**Task instructions**
Reproduce precisely the lines between the start of the data below and the line with "shading enhancement for superior low-light image recovery.", both included.

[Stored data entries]
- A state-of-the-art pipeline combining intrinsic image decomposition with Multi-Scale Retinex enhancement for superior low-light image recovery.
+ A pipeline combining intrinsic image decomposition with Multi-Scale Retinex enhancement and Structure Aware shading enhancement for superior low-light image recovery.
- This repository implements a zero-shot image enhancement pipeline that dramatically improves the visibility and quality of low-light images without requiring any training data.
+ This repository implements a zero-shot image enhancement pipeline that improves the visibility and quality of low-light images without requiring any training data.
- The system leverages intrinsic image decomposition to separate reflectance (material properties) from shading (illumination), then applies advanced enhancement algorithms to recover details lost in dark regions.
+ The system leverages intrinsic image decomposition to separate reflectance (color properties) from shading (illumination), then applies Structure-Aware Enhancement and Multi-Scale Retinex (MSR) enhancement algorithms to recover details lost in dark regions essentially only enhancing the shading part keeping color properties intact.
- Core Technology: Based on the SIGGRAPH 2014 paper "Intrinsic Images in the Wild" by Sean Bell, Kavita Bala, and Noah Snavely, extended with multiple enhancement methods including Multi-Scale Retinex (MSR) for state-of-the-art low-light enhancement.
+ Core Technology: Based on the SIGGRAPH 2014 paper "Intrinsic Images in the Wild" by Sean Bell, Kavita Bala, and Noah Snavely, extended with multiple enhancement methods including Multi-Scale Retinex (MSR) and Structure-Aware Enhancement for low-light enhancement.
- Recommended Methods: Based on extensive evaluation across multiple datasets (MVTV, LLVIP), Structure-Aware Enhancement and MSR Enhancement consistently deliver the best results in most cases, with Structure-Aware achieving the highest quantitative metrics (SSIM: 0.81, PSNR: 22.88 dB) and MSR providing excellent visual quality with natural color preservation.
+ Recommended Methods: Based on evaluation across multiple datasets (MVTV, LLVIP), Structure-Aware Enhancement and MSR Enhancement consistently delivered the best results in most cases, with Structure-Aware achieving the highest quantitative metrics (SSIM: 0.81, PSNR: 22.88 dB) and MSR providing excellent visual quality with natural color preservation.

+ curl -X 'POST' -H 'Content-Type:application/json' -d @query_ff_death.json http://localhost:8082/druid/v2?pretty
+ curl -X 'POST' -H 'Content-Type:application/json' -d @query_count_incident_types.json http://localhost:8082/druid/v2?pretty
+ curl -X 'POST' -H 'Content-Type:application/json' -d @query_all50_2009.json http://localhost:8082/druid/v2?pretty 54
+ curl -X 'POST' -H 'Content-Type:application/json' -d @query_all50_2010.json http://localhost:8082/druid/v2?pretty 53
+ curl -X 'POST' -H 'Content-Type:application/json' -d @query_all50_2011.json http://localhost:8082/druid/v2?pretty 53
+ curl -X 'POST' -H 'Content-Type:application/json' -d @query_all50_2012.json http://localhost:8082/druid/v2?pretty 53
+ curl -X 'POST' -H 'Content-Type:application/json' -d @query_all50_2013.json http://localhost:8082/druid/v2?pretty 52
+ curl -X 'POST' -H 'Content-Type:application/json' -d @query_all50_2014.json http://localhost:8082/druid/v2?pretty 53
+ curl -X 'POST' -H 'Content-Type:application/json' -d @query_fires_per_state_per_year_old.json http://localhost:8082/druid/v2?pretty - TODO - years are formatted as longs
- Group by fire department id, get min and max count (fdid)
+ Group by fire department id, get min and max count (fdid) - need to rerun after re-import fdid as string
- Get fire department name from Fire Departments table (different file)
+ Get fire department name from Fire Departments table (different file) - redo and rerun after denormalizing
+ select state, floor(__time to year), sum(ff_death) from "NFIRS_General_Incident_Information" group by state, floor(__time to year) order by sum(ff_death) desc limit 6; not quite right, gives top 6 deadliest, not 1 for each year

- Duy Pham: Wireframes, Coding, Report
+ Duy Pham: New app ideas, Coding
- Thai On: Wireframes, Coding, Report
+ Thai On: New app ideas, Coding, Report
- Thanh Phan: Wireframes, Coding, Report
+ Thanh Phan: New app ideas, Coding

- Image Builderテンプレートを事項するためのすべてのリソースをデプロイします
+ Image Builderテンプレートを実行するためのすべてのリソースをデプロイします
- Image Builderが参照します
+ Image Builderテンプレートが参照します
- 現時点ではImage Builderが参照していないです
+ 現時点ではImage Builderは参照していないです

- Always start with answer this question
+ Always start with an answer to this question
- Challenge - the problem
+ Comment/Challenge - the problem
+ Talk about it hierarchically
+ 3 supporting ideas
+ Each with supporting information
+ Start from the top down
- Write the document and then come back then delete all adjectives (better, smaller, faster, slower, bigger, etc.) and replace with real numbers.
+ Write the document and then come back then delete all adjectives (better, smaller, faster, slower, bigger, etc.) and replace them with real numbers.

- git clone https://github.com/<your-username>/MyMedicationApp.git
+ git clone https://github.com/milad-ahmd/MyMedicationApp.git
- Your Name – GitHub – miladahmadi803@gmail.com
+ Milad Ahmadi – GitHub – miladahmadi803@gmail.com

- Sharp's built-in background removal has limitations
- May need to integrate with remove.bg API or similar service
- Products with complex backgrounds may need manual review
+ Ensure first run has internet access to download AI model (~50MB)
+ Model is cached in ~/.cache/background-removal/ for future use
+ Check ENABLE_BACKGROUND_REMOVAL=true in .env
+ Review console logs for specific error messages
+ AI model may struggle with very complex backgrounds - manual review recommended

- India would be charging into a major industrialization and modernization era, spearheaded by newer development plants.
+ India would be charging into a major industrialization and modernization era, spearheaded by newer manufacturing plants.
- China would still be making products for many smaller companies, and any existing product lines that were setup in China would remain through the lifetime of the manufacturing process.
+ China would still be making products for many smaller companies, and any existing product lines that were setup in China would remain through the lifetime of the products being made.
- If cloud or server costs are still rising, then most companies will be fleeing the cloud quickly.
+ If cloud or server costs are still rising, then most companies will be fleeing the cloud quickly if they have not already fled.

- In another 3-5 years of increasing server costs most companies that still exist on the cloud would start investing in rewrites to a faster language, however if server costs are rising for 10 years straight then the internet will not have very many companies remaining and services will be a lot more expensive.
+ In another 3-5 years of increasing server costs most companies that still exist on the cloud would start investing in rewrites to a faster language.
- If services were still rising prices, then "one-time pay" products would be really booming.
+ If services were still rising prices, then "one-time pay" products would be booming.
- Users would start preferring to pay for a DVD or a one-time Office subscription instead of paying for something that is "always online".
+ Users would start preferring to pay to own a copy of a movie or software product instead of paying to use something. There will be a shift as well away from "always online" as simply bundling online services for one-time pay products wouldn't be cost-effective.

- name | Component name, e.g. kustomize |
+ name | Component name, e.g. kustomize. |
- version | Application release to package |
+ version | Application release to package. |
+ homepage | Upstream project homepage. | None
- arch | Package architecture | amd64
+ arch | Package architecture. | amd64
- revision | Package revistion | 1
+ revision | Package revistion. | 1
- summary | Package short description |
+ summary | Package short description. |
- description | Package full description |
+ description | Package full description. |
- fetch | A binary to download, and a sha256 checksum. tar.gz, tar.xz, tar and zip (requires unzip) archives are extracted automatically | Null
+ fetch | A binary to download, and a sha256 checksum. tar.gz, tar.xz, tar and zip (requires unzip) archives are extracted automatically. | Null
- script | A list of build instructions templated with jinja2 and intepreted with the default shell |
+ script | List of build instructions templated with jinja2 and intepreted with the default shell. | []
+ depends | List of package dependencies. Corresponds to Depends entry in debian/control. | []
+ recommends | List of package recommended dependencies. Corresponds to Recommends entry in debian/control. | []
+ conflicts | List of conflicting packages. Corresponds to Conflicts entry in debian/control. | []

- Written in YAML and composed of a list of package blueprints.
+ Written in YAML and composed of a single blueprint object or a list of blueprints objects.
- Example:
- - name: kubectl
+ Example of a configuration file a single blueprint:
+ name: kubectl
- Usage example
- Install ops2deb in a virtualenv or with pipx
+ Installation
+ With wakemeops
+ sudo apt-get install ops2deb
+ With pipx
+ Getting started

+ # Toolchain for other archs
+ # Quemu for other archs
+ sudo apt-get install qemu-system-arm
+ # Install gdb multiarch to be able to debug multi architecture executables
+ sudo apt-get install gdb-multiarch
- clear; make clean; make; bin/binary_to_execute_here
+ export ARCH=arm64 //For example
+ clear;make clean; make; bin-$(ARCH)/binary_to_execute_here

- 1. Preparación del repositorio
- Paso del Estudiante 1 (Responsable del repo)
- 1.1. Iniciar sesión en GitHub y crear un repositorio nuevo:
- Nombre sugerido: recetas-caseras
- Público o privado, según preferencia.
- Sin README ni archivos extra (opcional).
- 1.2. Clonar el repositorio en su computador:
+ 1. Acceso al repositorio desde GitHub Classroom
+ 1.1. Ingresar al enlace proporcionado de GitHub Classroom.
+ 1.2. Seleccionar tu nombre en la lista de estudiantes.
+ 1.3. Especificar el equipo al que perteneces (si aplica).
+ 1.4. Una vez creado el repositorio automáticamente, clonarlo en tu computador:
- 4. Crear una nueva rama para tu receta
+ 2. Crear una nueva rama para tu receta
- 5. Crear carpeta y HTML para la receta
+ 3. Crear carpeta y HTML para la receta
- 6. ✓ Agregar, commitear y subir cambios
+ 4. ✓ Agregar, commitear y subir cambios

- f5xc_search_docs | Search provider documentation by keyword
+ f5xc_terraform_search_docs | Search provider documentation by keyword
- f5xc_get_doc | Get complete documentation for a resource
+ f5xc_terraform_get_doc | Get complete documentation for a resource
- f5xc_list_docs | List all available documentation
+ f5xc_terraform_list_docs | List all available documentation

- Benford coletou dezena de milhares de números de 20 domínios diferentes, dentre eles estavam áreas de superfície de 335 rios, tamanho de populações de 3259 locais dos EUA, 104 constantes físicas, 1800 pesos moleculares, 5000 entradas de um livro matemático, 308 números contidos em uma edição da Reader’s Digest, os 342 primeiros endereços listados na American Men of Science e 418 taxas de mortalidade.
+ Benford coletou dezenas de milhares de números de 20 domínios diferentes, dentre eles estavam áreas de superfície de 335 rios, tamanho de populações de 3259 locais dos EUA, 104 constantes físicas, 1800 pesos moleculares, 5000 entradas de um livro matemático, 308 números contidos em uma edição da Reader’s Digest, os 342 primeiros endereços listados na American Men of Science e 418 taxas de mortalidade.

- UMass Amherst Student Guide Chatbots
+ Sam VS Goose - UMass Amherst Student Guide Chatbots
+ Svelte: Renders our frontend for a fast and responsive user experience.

**Reply to the task**
- A state-of-the-art pipeline combining intrinsic image decomposition with Multi-Scale Retinex enhancement for superior low-light image recovery.
+ A pipeline combining intrinsic image decomposition with Multi-Scale Retinex enhancement and Structure Aware shading enhancement for superior low-light image recovery.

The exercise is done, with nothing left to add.